#### WHAT THIS TASK INVOLVES
Look below for the line with "-> <div> <span>项目服务毛利润</span><span>30%</span>" and the line with "<div>回款可靠</div> <div>现金流正常</div> </div>"; repeat exactly those two lines and all lines between them, but no pictures.

#### RECORDS SUPPLIED
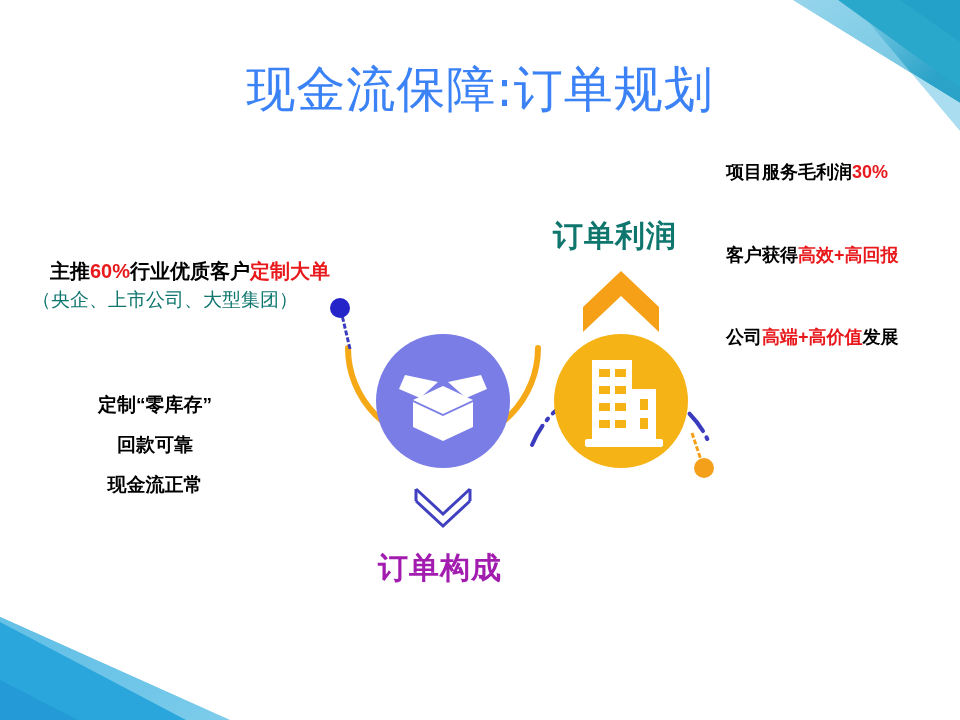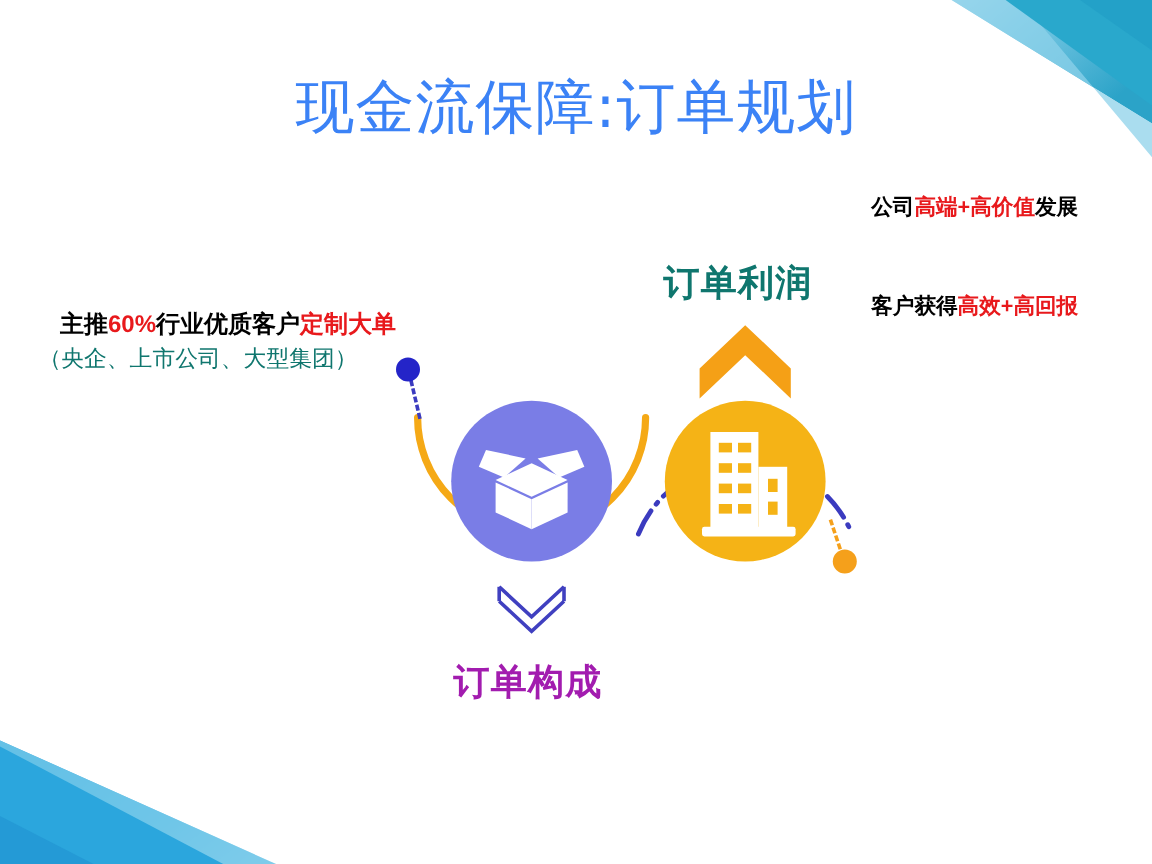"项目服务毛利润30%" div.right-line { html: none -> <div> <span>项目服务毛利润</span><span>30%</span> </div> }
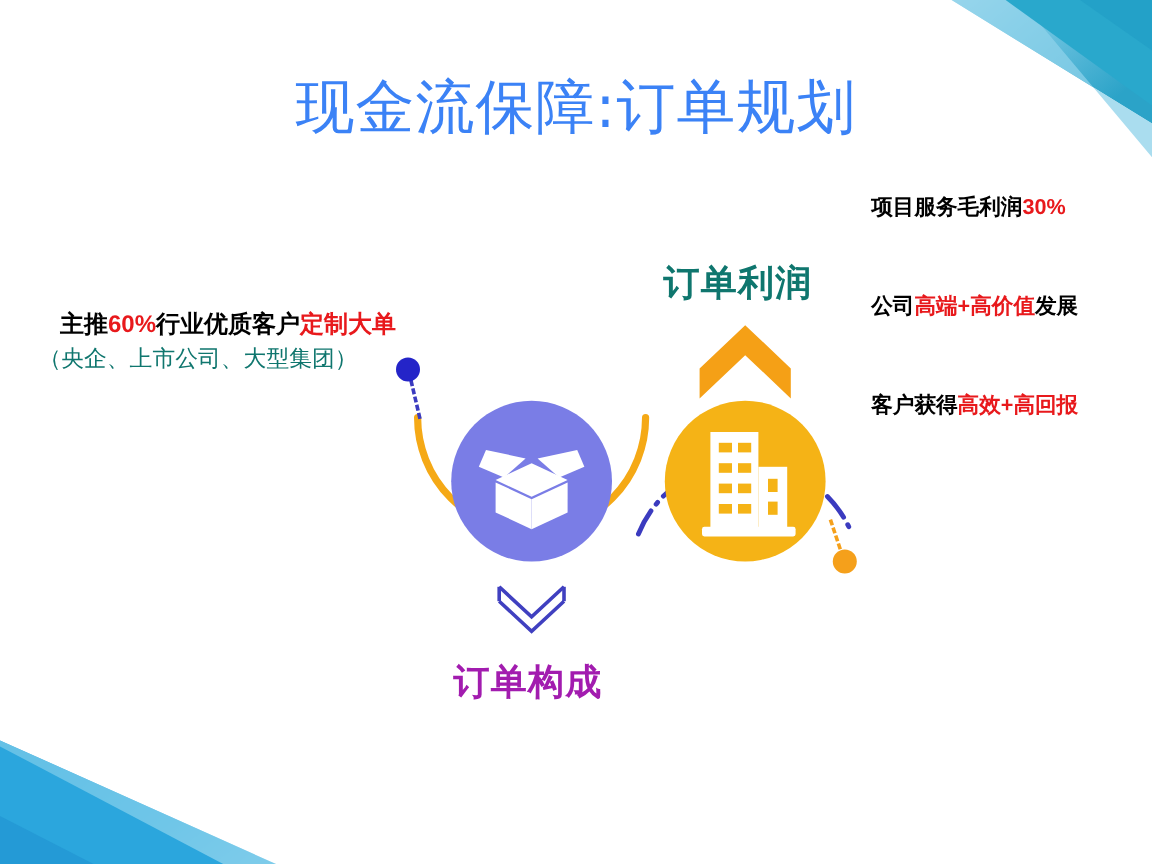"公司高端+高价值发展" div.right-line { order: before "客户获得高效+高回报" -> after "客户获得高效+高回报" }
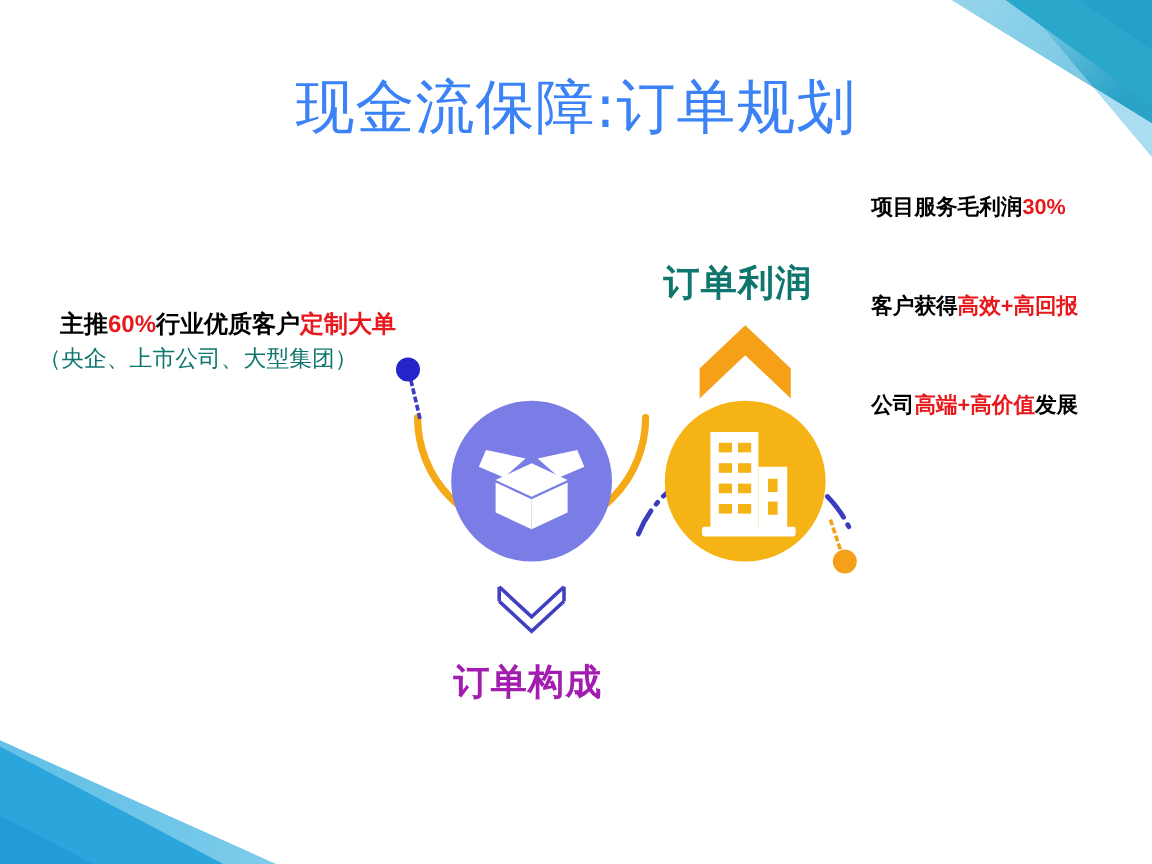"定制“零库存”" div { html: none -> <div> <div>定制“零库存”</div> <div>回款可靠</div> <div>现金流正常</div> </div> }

--

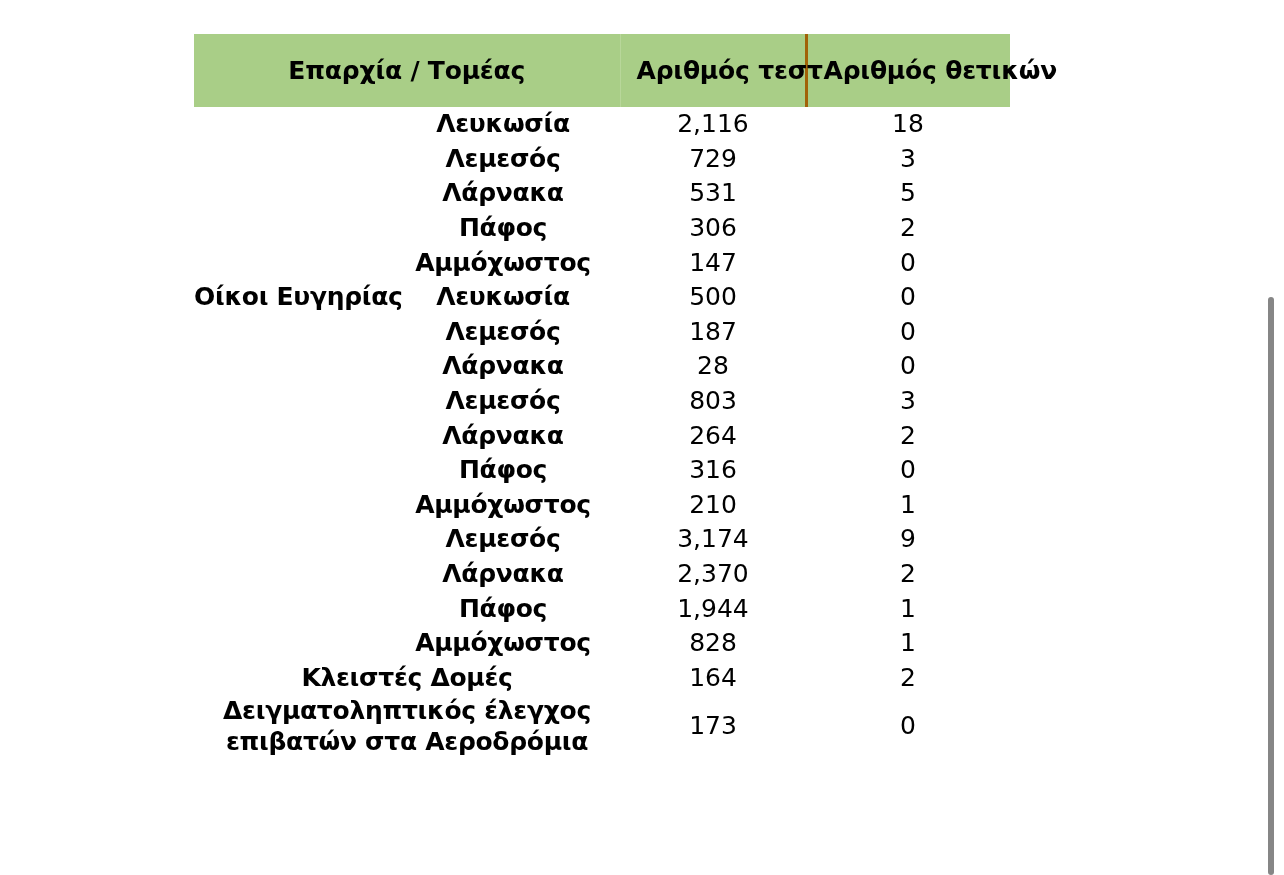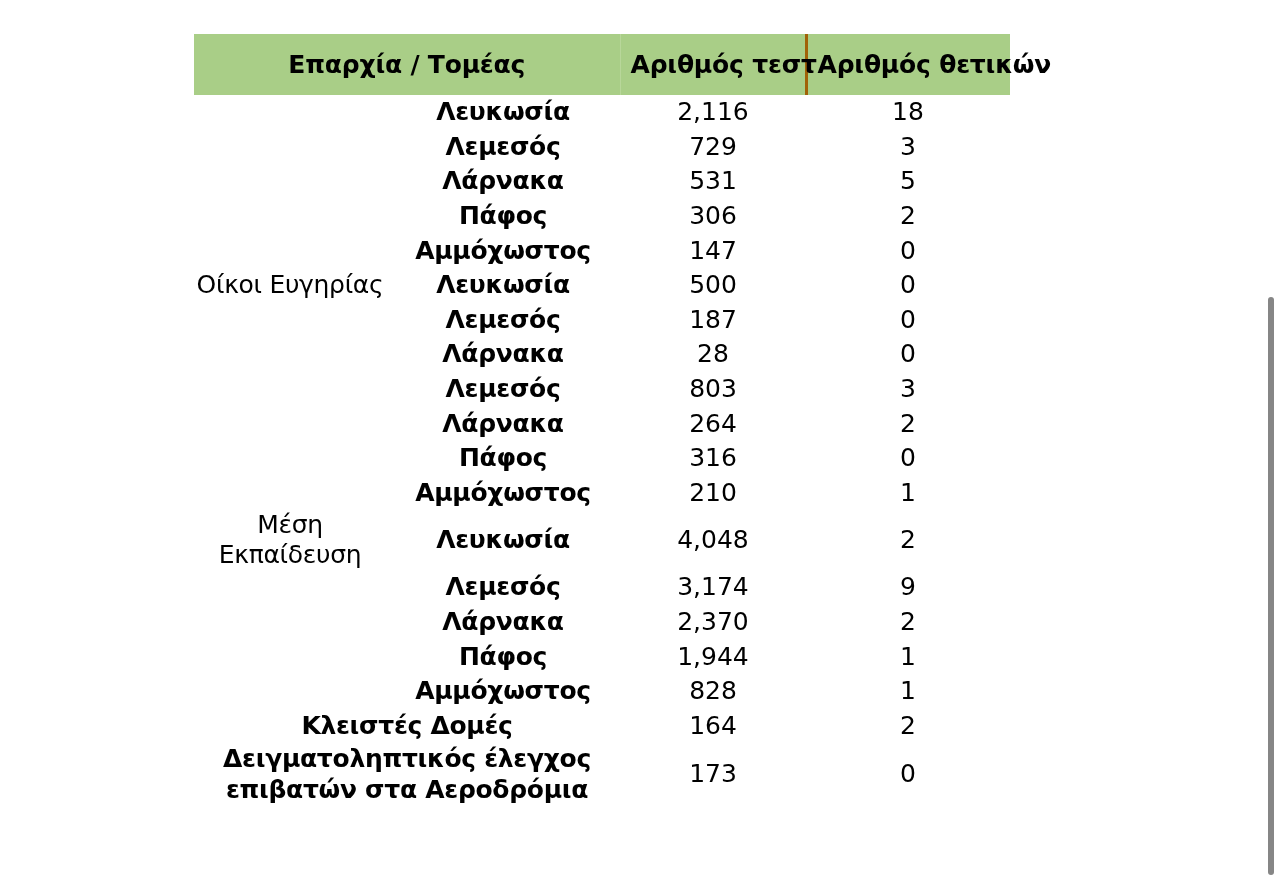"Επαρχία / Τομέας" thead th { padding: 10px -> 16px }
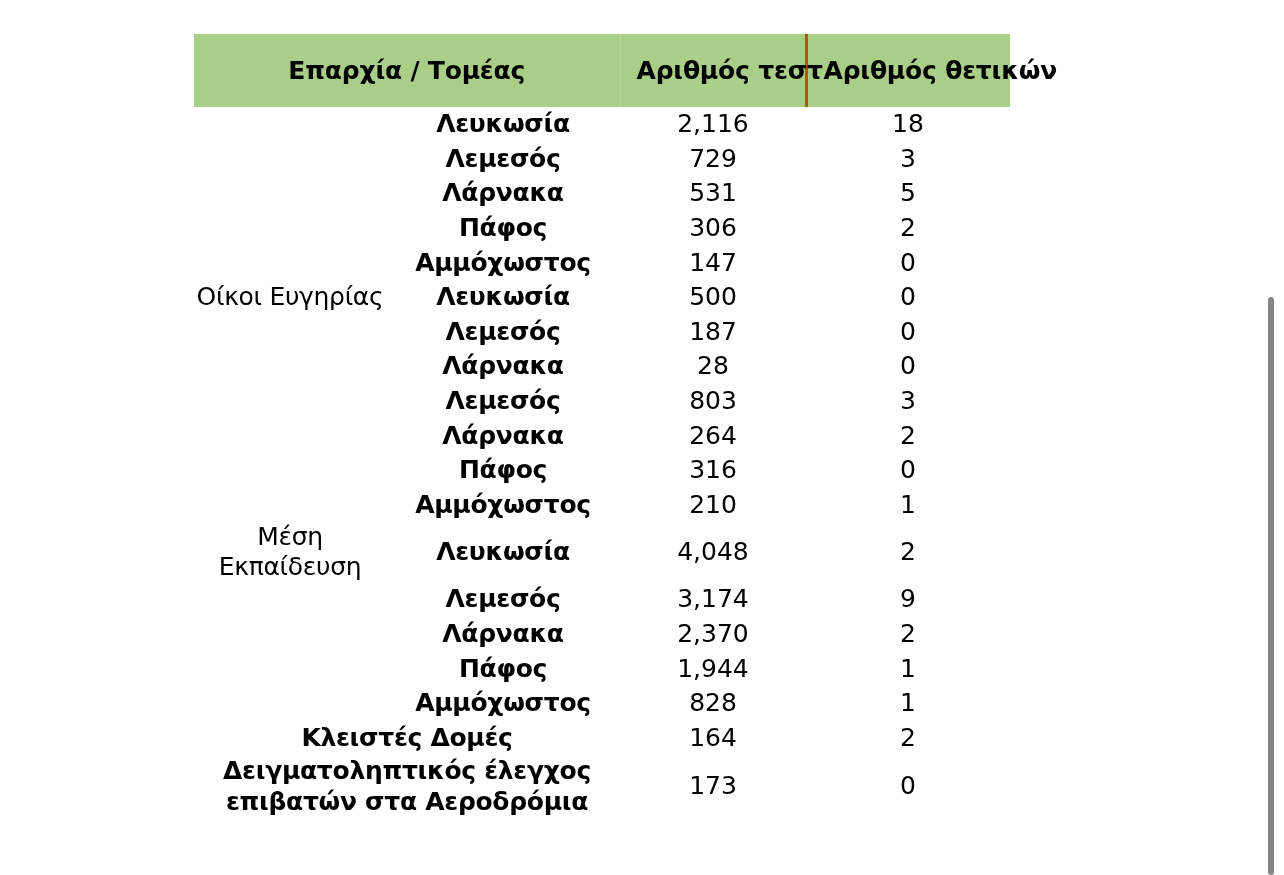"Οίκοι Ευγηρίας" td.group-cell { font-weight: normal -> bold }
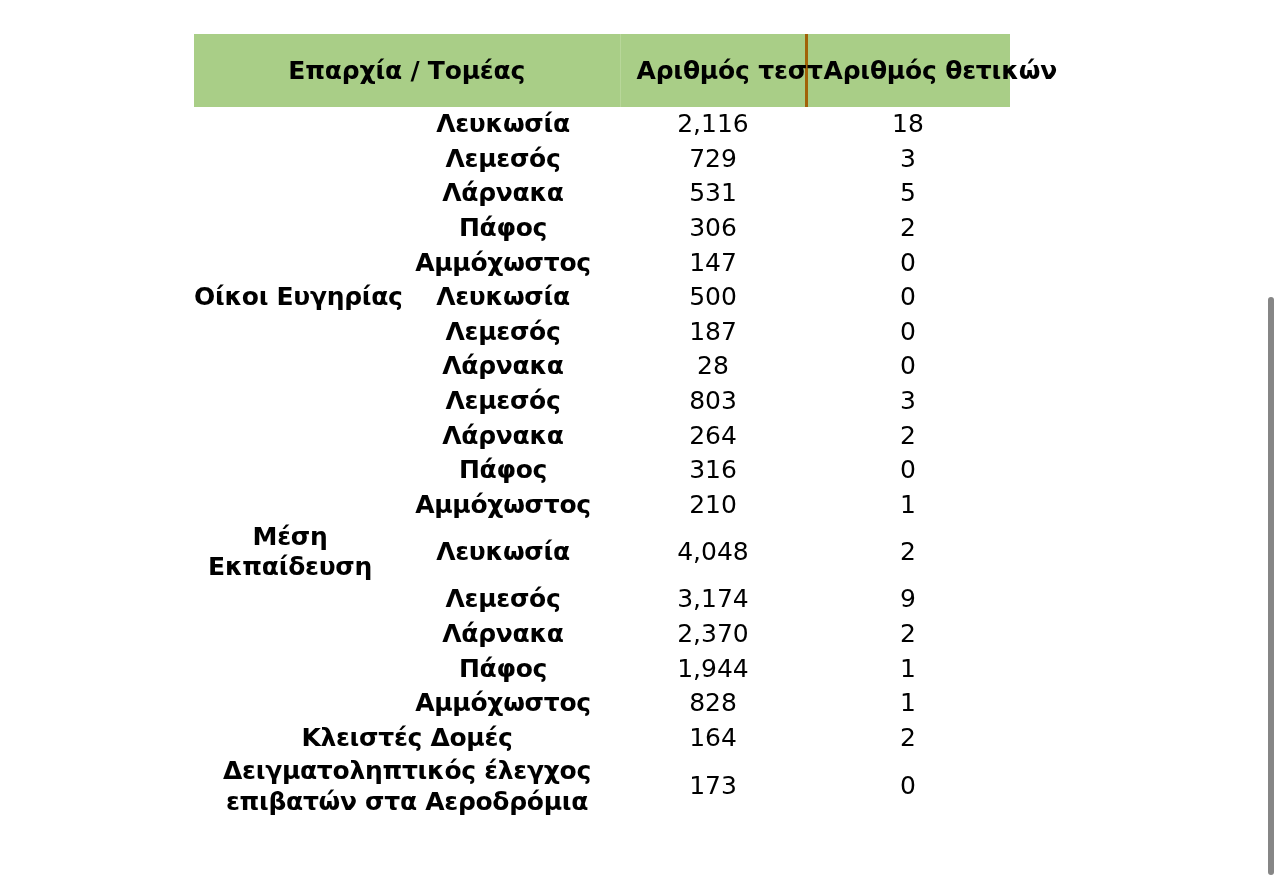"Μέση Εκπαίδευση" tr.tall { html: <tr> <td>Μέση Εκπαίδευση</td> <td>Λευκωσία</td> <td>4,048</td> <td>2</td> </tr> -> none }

#### ANSWER BELOW
"项目服务毛利润30%" div.right-line { html: none -> <div> <span>项目服务毛利润</span><span>30%</span> </div> }
"公司高端+高价值发展" div.right-line { order: before "客户获得高效+高回报" -> after "客户获得高效+高回报" }
"定制“零库存”" div { html: none -> <div> <div>定制“零库存”</div> <div>回款可靠</div> <div>现金流正常</div> </div> }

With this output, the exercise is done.